■ **Exercise materials**
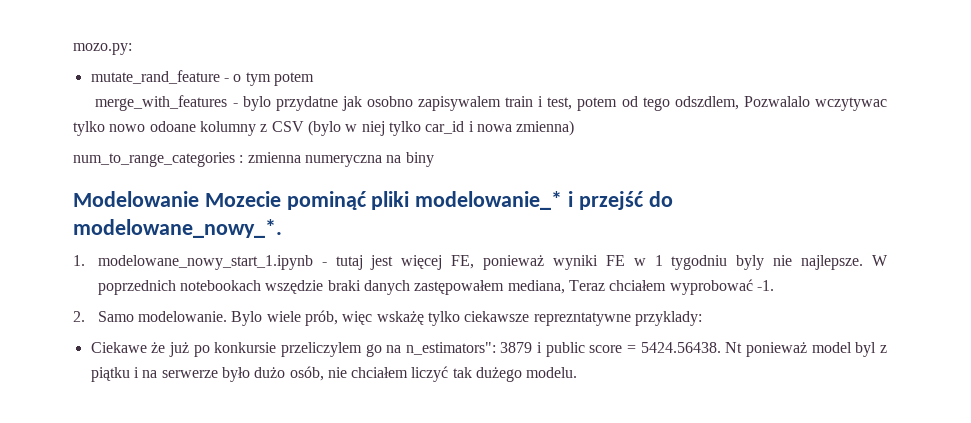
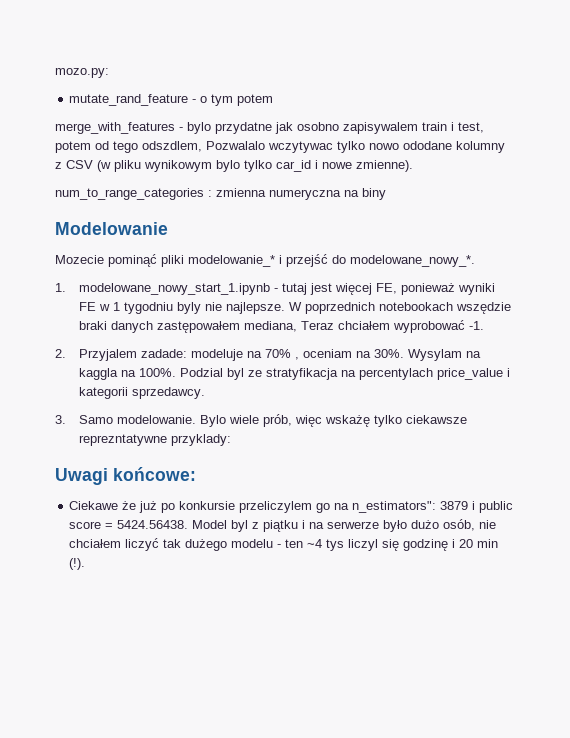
[149,121,196,132] odoane -> [403,141,452,150] ododane
[307,120,385,136] (bylo w niej -> [97,160,240,172] (w pliku wynikowym bylo
[476,120,575,136] nowa zmienna) -> [322,160,413,172] nowe zmienne).
(199, 199) none -> (168, 228) //
(85, 316) none -> [78,349,481,361] [78,368,510,380] [78,387,205,399] [55,415,66,424] Przyjalem zadade: modeluje na 70% , oceniam na 30%. Wysylam na kaggla na 100%. Podzial byl ze stratyfikacja na percentylach price_value i kategorii sprzedawcy. // 3.
(703, 318) none -> [55,467,196,485] // Uwagi końcowe:
[725,342,852,357] Nt ponieważ model -> [192,520,228,529] Model
[526,367,578,378] modelu. -> [231,539,499,551] [69,558,86,570] modelu - ten ~4 tys liczyl się godzinę i 20 min (!).

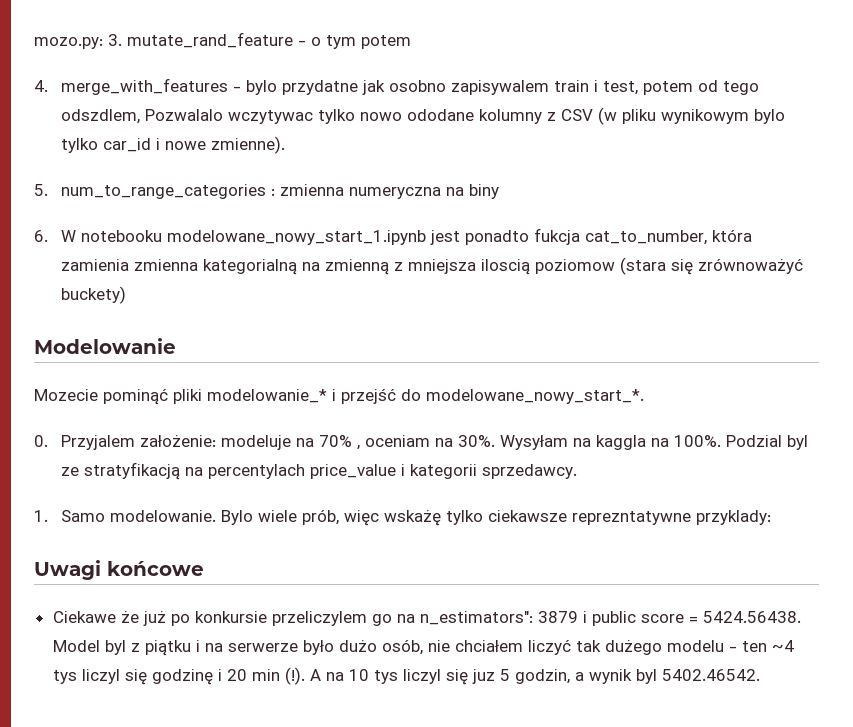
(109, 73) // -> [108,34,122,46] 3.
(274, 100) none -> [34,80,48,92] 4.
(413, 166) none -> [34,184,48,196] 5.
(386, 194) none -> [34,228,753,245] [61,257,804,275] [61,286,127,304] // 6. W notebooku modelowane_nowy_start_1.ipynb jest ponadto fukcja cat_to_number, która zamienia zmienna kategorialną na zmienną z mniejsza iloscią poziomow (stara się zrównoważyć buckety)
[350,255,475,267] [55,283,495,295] [78,302,511,314] [78,320,484,333] [55,349,187,361] modelowane_nowy_*. // 1. modelowane_nowy_start_1.ipynb - tutaj jest więcej FE, ponieważ wyniki FE w 1 tygodniu byly nie najlepsze. W poprzednich notebookach wszędzie braki danych zastępowałem mediana, Teraz chciałem wyprobować -1. // 2. Przyjalem zadade: -> [426,389,644,404] [34,435,217,450] modelowane_nowy_start_*. // 0. Przyjalem założenie:
[407,349,462,361] Wysylam -> [500,435,569,450] Wysyłam
[265,368,338,380] stratyfikacja -> [84,462,181,480] stratyfikacją
[55,415,66,424] 3. -> [34,510,48,522] 1.
[113,467,196,481] końcowe: -> [107,561,204,576] końcowe
(86, 564) none -> [309,669,760,685] A na 10 tys liczyl się juz 5 godzin, a wynik byl 5402.46542.

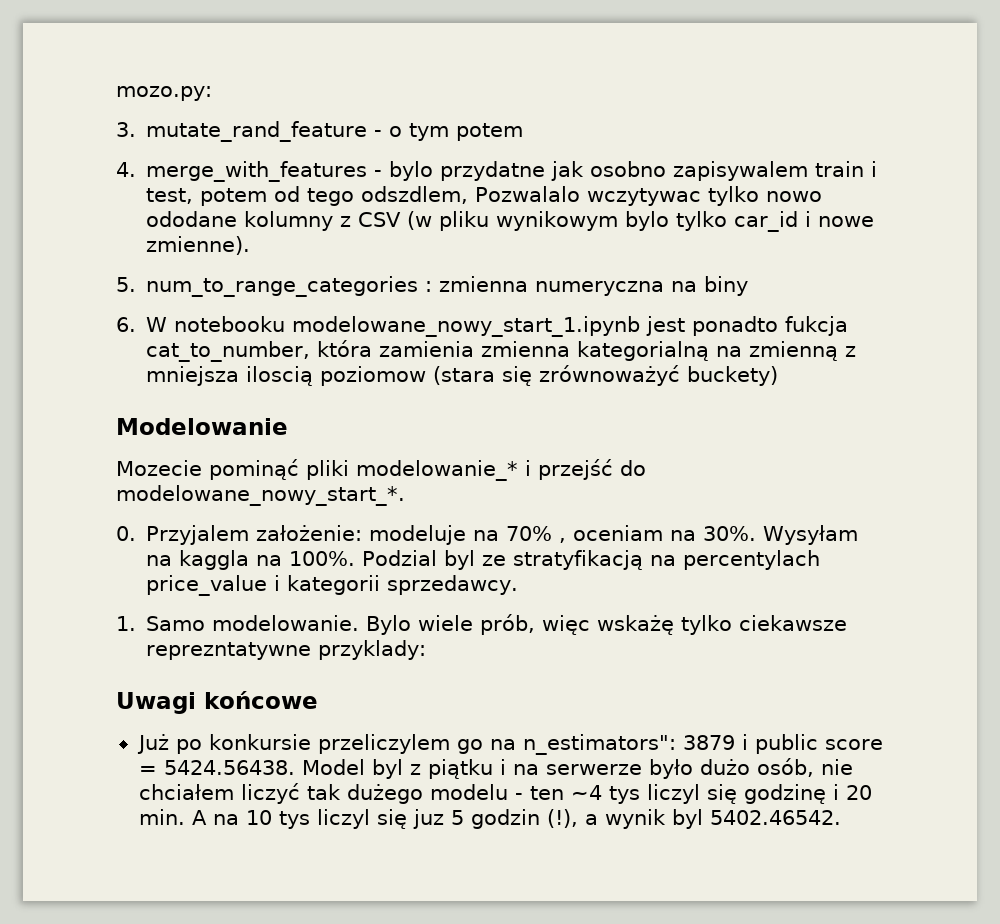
(103, 43) none -> (212, 93) //
[52,611,166,626] Ciekawe że już -> [136,734,169,754] Już
[251,667,305,685] min (!). -> [138,809,185,825] min.
[514,669,570,684] godzin, -> [470,809,578,829] godzin (!),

■ **Task directions**
Write each entry again exactly, minus any images.

■ **Output of the task**
[149,121,196,132] odoane -> [403,141,452,150] ododane
[307,120,385,136] (bylo w niej -> [97,160,240,172] (w pliku wynikowym bylo
[476,120,575,136] nowa zmienna) -> [322,160,413,172] nowe zmienne).
(199, 199) none -> (168, 228) //
(85, 316) none -> [78,349,481,361] [78,368,510,380] [78,387,205,399] [55,415,66,424] Przyjalem zadade: modeluje na 70% , oceniam na 30%. Wysylam na kaggla na 100%. Podzial byl ze stratyfikacja na percentylach price_value i kategorii sprzedawcy. // 3.
(703, 318) none -> [55,467,196,485] // Uwagi końcowe:
[725,342,852,357] Nt ponieważ model -> [192,520,228,529] Model
[526,367,578,378] modelu. -> [231,539,499,551] [69,558,86,570] modelu - ten ~4 tys liczyl się godzinę i 20 min (!).

(109, 73) // -> [108,34,122,46] 3.
(274, 100) none -> [34,80,48,92] 4.
(413, 166) none -> [34,184,48,196] 5.
(386, 194) none -> [34,228,753,245] [61,257,804,275] [61,286,127,304] // 6. W notebooku modelowane_nowy_start_1.ipynb jest ponadto fukcja cat_to_number, która zamienia zmienna kategorialną na zmienną z mniejsza iloscią poziomow (stara się zrównoważyć buckety)
[350,255,475,267] [55,283,495,295] [78,302,511,314] [78,320,484,333] [55,349,187,361] modelowane_nowy_*. // 1. modelowane_nowy_start_1.ipynb - tutaj jest więcej FE, ponieważ wyniki FE w 1 tygodniu byly nie najlepsze. W poprzednich notebookach wszędzie braki danych zastępowałem mediana, Teraz chciałem wyprobować -1. // 2. Przyjalem zadade: -> [426,389,644,404] [34,435,217,450] modelowane_nowy_start_*. // 0. Przyjalem założenie:
[407,349,462,361] Wysylam -> [500,435,569,450] Wysyłam
[265,368,338,380] stratyfikacja -> [84,462,181,480] stratyfikacją
[55,415,66,424] 3. -> [34,510,48,522] 1.
[113,467,196,481] końcowe: -> [107,561,204,576] końcowe
(86, 564) none -> [309,669,760,685] A na 10 tys liczyl się juz 5 godzin, a wynik byl 5402.46542.

(103, 43) none -> (212, 93) //
[52,611,166,626] Ciekawe że już -> [136,734,169,754] Już
[251,667,305,685] min (!). -> [138,809,185,825] min.
[514,669,570,684] godzin, -> [470,809,578,829] godzin (!),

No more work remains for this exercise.